Utilisation de plusieurs fournisseurs d’identité pour l’authentification fédérée¶

Vous pouvez configurer Snowflake de sorte à autoriser les utilisateurs à s’authentifier auprès de plusieurs fournisseurs d’identité (IdPs).

La mise en œuvre d’un environnement fédéré qui utilise plusieurs IdPs se compose des étapes suivantes :

Activation du flux de connexion avec identificateur d’abord (dans cette rubrique).
Configuration de chaque fournisseur d’identité.
Création de plusieurs intégrations de sécurité SAML, une pour chaque IdP.
Association des utilisateurs aux IdPs (dans cette rubrique).

Note

Gardez les points suivants à l’esprit lorsque vous mettez en œuvre un environnement utilisant plusieurs IdPs :

Chaque IdP doit avoir une intégration de sécurité SAML correspondante. Si vous avez un environnement d’IdP unique existant qui utilise le paramètre SAML_IDENTITY_PROVIDER obsolète, vous devez utiliser la fonction SYSTEM$MIGRATE_SAML_IDP_REGISTRATION pour le migrer vers une intégration de sécurité SAML.
Actuellement, seul un sous-ensemble de pilotes Snowflake prend en charge l’utilisation de plusieurs fournisseurs d’identité. Ces pilotes comprennent JDBC, ODBC et Python.

Activation de la connexion avec identificateur d’abord¶

Lorsque l’environnement fédéré d’un compte utilise plusieurs IdPs, Snowflake doit pouvoir déterminer quels IdPs sont associés à un utilisateur avant de lui présenter les options d’authentification. Dans ce flux, Snowflake demande à l’utilisateur uniquement son adresse e-mail ou son nom d’utilisateur, puis affiche les méthodes d’authentification après avoir identifié l’utilisateur. Seuls les IdPs associés à l’utilisateur apparaissent comme options d’authentification.

Le flux de connexion avec identificateur d’abord doit être activé si vous utilisez plusieurs IdPs. Pour activer la connexion avec identificateur d’abord, définissez le paramètre ENABLE_IDENTIFIER_FIRST_LOGIN sur TRUE.

Pour plus d’informations sur le flux de connexion avec identificateur d’abord, voir Connexion avec identificateur d’abord.

Association des utilisateurs aux IdPs¶

Dans un environnement avec plusieurs IdPs, vous pouvez sélectionner la manière d’associer un utilisateur à un IdP. Vous pouvez utiliser l’intégration de sécurité associée à un IdP, une politique d’authentification ou combiner les deux méthodes.

Intégration de sécurité:

Utilisez les propriétés ALLOWED_USER_DOMAINS et ALLOWED_EMAIL_PATTERNS de l’intégration de sécurité SAML2 associée à chaque IdP. Dans cette configuration, un utilisateur ne voit un IdP comme option d’authentification que si son EMAIL correspond à un domaine d’adresse e-mail ou à un modèle dans l’intégration de sécurité.

Politique d’authentification:

Utilisez la propriété SECURITY_INTEGRATIONS d’une politique d’authentification pour spécifier les intégrations de sécurité disponibles pour l’utilisateur.
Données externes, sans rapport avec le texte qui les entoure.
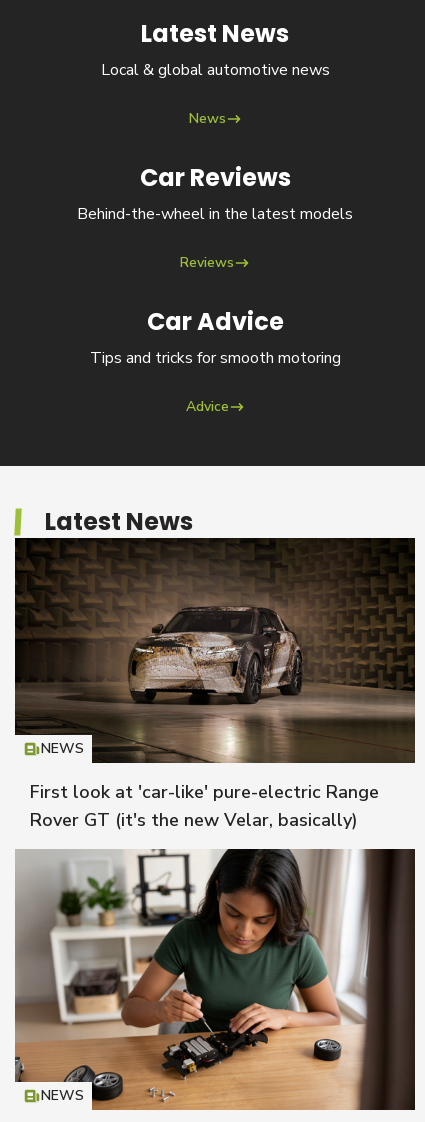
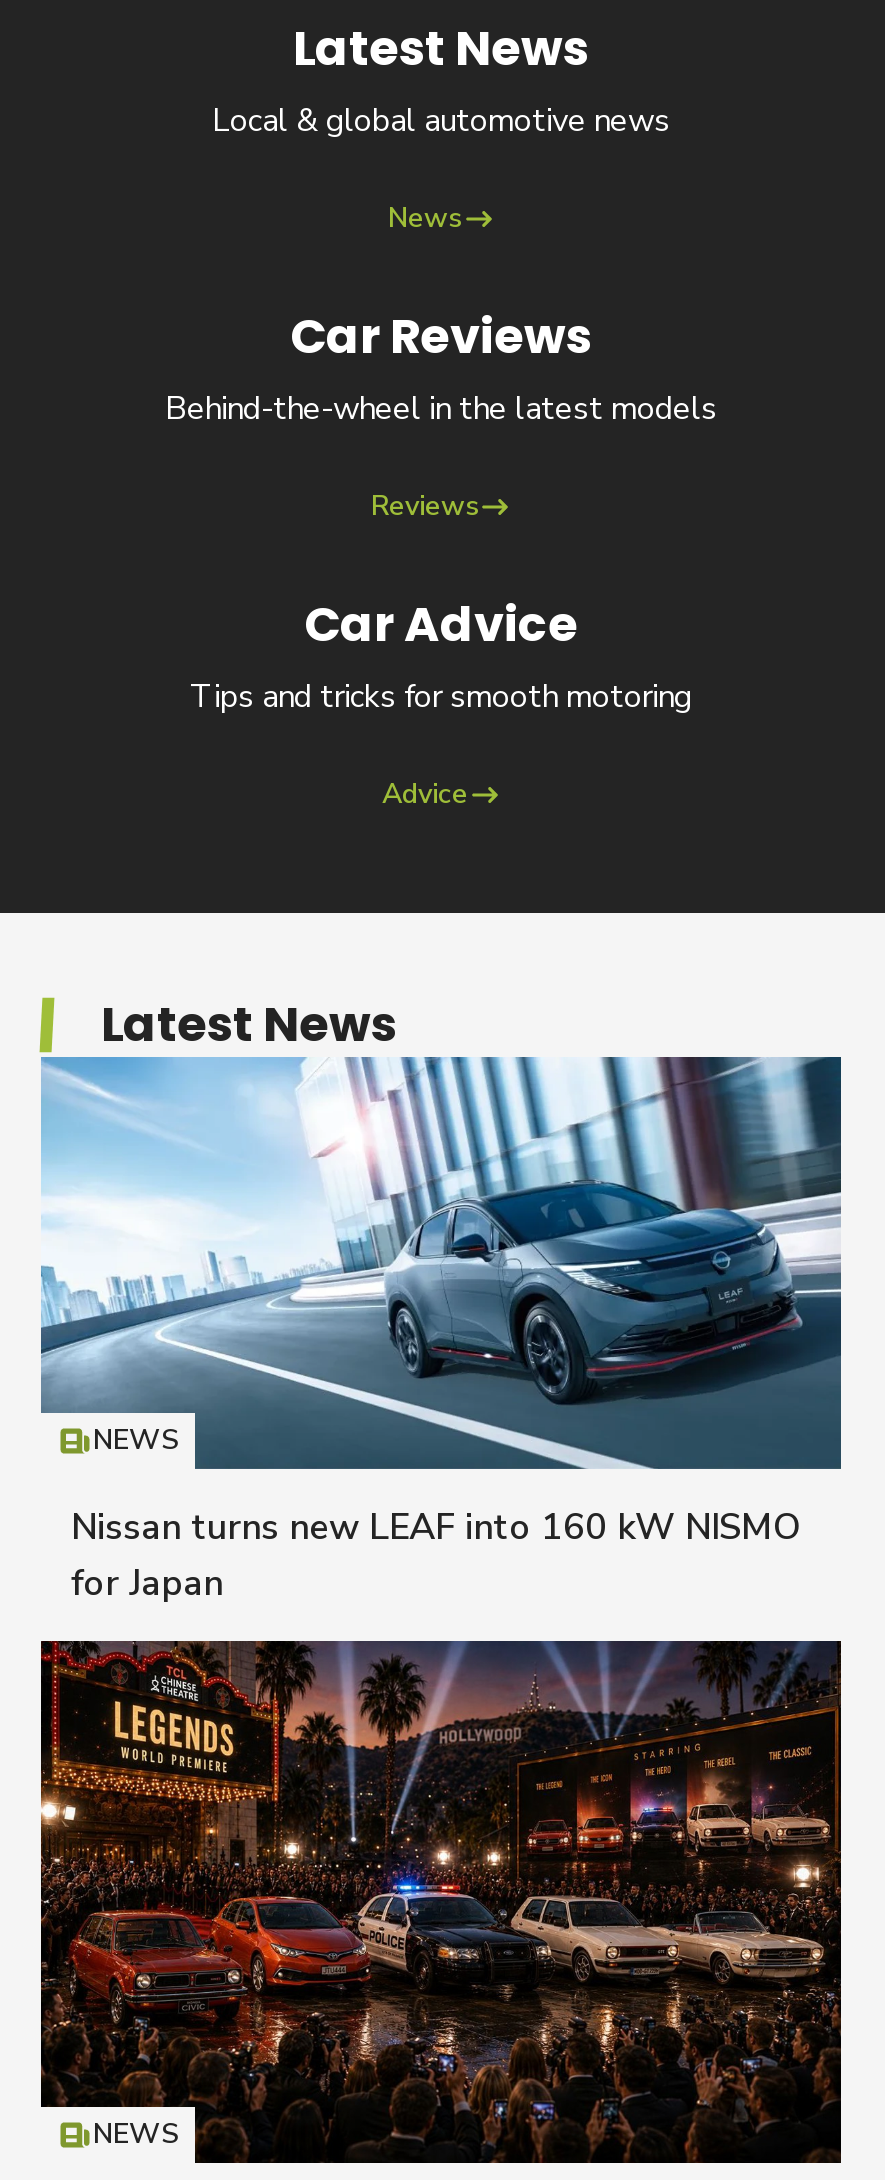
- [image]
- First look at 'car-like' pure-electric Range
- Rover GT (it's the new Velar, basically)
+ [image]
+ Nissan turns new LEAF into 160 kW NISMO
+ for Japan

- [image]
+ [image]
Dans cette configuration, la politique d’authentification est attribuée à un compte entier ou à un utilisateur individuel. Un utilisateur ne peut s’authentifier qu’auprès d’IdPs associés à des intégrations de sécurité spécifiées dans la politique d’authentification.

Si vous souhaitez qu’un utilisateur ne voie que les fournisseurs d’identité qu’il est autorisé à utiliser, créez plusieurs politiques d’authentification, puis attribuez la politique appropriée à un utilisateur.

Pour un exemple d’utilisation d’une politique d’authentification pour mettre en œuvre plusieurs IdPs, voir Autoriser l’authentification de plusieurs fournisseurs d’identité sur un compte.

Combination:

Vous pouvez combiner les méthodes d’intégration de sécurité et de politique d’authentification pour affiner davantage la manière dont les utilisateurs s’authentifient dans un environnement comportant plusieurs IdPs.

Si vous utilisez les deux méthodes, Snowflake commence par évaluer quelles intégrations de sécurité sont associées à la politique d’authentification qui régit la connexion de l’utilisateur. Une fois que Snowflake a identifié les intégrations de sécurité, l”EMAIL de l’utilisateur est associé à l’une des intégrations en fonction des propriétés ALLOWED_USER_DOMAINS et ALLOWED_EMAIL_PATTERNS. Snowflake n’affiche que l’option IdP pour l’intégration de sécurité qui correspond à l”EMAIL de l’utilisateur.